Angela melihat tajam ke arah Verrel seraya bersedekap. "Kamu pikir aku senang jalan denganmu hari ini, aku hanya ingin segera selesai. Jadi mohon kerjasamanya ... Tuan Muda Verrel!" kata Angela ketus seraya melangkah cepat masuk ke mobil.
BRAKK
"Bisa tidak jika kau menutup pintu mobilnya agak pelan. Bisa rusak semua ni mobil,"gerutu Verrel.
Angela hanya diam tangannya bersedekap. Biasanya ia tidak petnah bersikap bar -bar pada pria. Tapi khusus ke Verrel ia lebih cepat marah. Mungkin karena situasi dan keadaan yang memaksa membuat ia sebal pada situasi.
"Kau lupa memakai seatbealtnya." Verrel membenarkan letak seatbeltnya Angela. Wajah mereka tampak dekat, Angela bisa merasakan aroma khas Verrel. Verrel juga menatap Angela ... bibir ranum Angela dengan lipstik yang natural begitu menggodanya.
"Ehem," kata Angela tiba-tiba. Ia tidak ingin Verrel terus saja menatapnya membuatnya salah tingkah.
Verrel langsung menjauhkan tubuhnya. Ia kembali menyetir mobil, Angela melihat pipi Verrel tampak memerah.
'Rupanya ... kau bisa malu juga ...'batin Angela terkikik geli.
"Kenapa senyum-senyum? Kesambet?" ledek Verrel.
"Iya, kesambet jin kupret," jawab Angela sekenanya sambil menjulurkan lidahnya ke Verrel.
"Tingkahmu seperti anak kecil ... apa pantas kamu menikah dengan sikapmu yamg kurang dewasa," kata Verrel.
"Kita ... kan hanya menikah pura-pura. Jadi tidak masalah kita tinggal bersama. Toh kita juga tinggal di kamar yang berbeda. Tenang saja aku tidak akan mengganggu kegilaanmu,"ucap Angela.
"Dan satu hal yang perlu kau tahu ... aku tidak akan tertarik orang macam dirimu!" imbuh Angela tegas.
CII ... IIIT
Tiba-tiba Verrel mengerem mobilnya.
"Kita sudah sampai." Angela melihat di depannya telah berdiri kokoh gedung butik pengantin terkenal yang sering di pilih oleh para artis papan atas untuk merancang baju pengantinnya.
Verrel membukakan pintu untuk Angela.
"Sandiwara apalagi ini?" bisik Angela.
"Bukankah kita calon sepasang pengantin ... jadi bersikaplah agak mesra sedikit agar mereka tidak mencurigai kita,"ucap Verrel. Ia melingkarkan tangannya di punggang ramping Angela.

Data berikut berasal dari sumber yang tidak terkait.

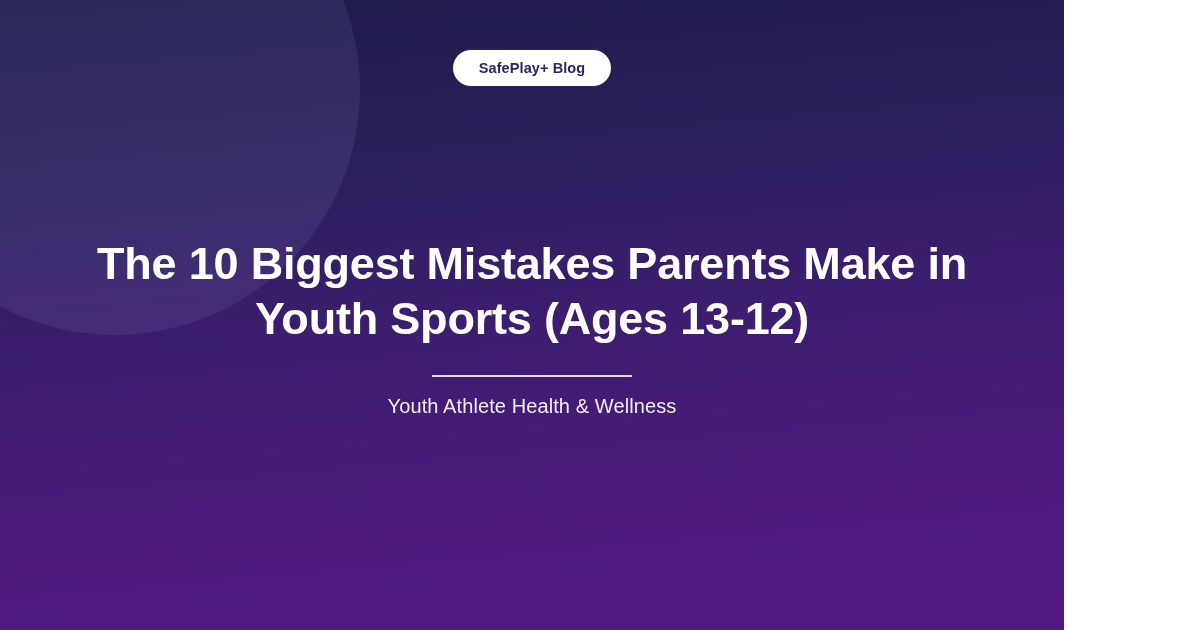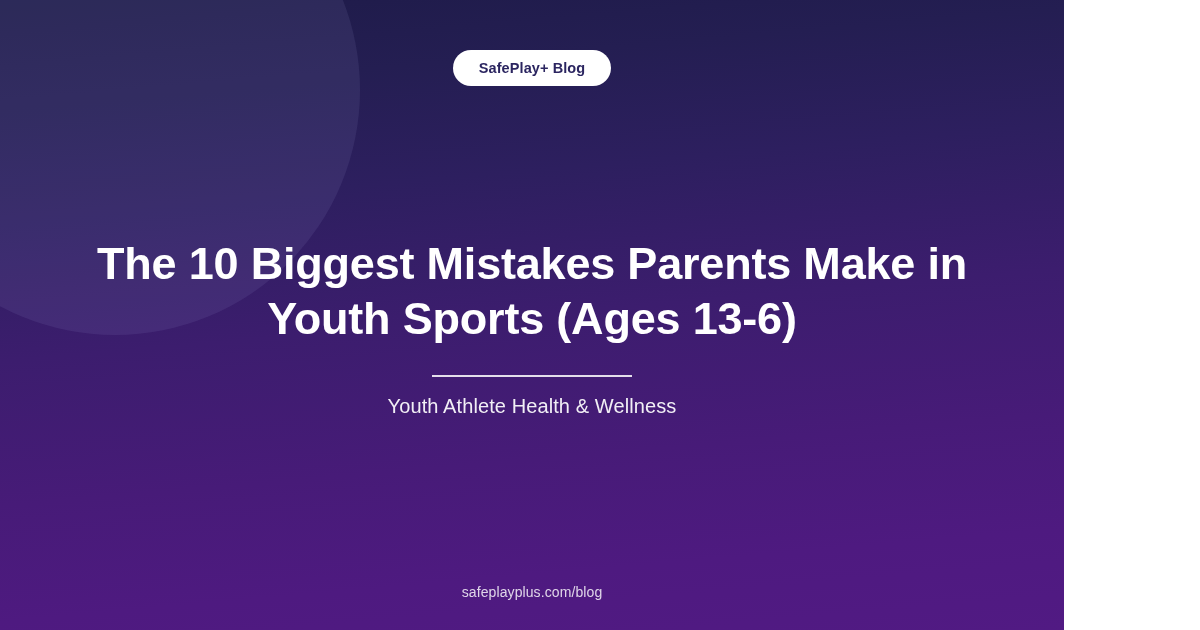"The 10 Biggest Mistakes Parents" h1.title { text: 13-6 -> 13-12 }
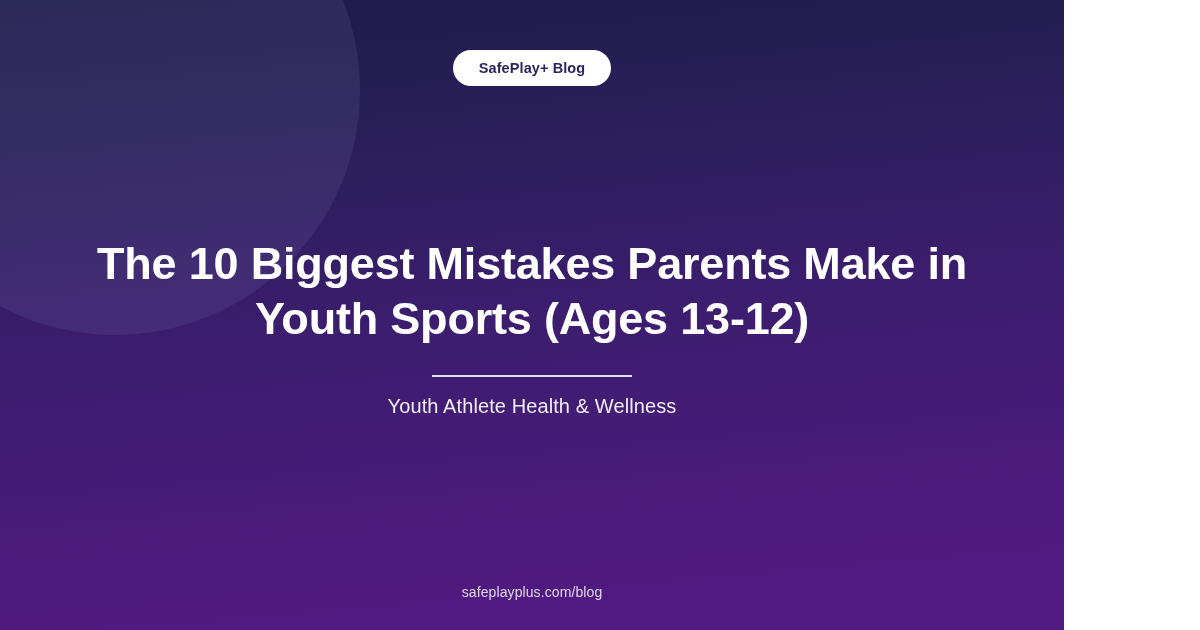"safeplayplus.com/blog" div.footer-url { html: <div>safeplayplus.com/blog</div> -> none }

"Hai ... kalian pasti calon pasangan pengantin yang di rekomendadikan Tuan Burhan. Dan ini ... pasti Tuan Verrel,"ucap laki-laki setengah wanita itu.
"Tersenyumlah semanis mungkin,"bisik Verrel di telinga Angela. Ia bahkan sampai merasa risih tatkala nafas Verrel menyapu daun telinganya.
Sesuai yang di perintahkan Angela tersenyum pada pemilik butik itu.
"Kenalkan namaku Mandy kalau di rumah panggilannya Andy. Tapi di sini kau wajib memanggilku Mandy," kelakar Mandy.
Angela tertawa mendengar gurauan Mandy. Lucu juga rupanya. Setidaknya ia bisa bercanda tawa dengan Mandy daripada dengan Verrel yang selalu mengajaknya baku hantam.
"Ini koleksi terbaik kami," Mandy menempelkan sebuah gaun cantik yang telah di hanger.
"Dan setelan tuxedo ini sepertinya cocok denganmu Tuan Verrel yang tampan," imbuh Mandy.
Mandy memberi isyarat pada pramuniaganya untuk membantu calon pengantin itu fitting baju.
Angela masuk ke kamar pas, ia di bantu oleh pramuniaga untuk memakai gaun pengantin yang elegan itu.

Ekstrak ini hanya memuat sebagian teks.